Les juristes sont eux divisés au point que le représentant des intérêts de l’État lors du procès n'a pas repris à son compte l'accusation de rébellion, lui préférant celle de sédition qui prévoit des peines beaucoup moins lourdes de 12 ans au maximum.

- L'extrême droite dans le prétoire -

Les séparatistes veulent faire de leur jugement qu'ils qualifient de "farce" un procès politique en mondovision.

"Nous serons devant un jury populaire qui sera le monde entier et que nous devrons convaincre. (...) Ce n'est pas le procès des dirigeants indépendantistes, c'est le procès de la démocratie", affirmait récemment Alex Sola, l'avocat du président d'Omnium Cultural, Jordi Cuixart, qui figure parmi les 12 accusés.

Ils ont par ailleurs prévu de manifester en Catalogne, à Madrid et d'organiser des événements dans des capitales européennes comme Londres, Paris ou Bruxelles.

Au-delà du tribunal, ce procès aura des répercussions sur la scène politique espagnole, estime Antonio Barroso, analyste du cabinet Teneo Intelligence.

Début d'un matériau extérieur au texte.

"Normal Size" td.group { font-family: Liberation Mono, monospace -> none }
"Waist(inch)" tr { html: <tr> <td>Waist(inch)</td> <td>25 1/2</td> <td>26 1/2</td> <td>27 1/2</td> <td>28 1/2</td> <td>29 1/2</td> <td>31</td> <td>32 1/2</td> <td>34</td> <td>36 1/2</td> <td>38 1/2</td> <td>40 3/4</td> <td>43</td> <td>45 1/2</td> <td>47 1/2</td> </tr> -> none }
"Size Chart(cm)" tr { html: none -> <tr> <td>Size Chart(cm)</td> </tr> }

"La question catalane reste au centre du débat politique espagnol, et ce procès, en servant de rappel des faits de 2017, va être utilisé par la droite pour critiquer toute négociation (du gouvernement) avec les indépendantistes", souligne-t-il.

Arrivé au pouvoir en juin grâce notamment au soutien des indépendantistes catalans, le socialiste Pedro Sanchez a besoin de leurs voix pour faire passer son budget et rester au pouvoir jusqu'en 2020.

De plus, le parti d'extrême droite Vox, le plus virulent contre les séparatistes, bénéficiera d'une tribune politique en représentant l'"accusation populaire" lors du procès grâce à une particularité du système juridique espagnol qui autorise tout citoyen ou organisation à se poser comme accusateur en simple défense de la légalité.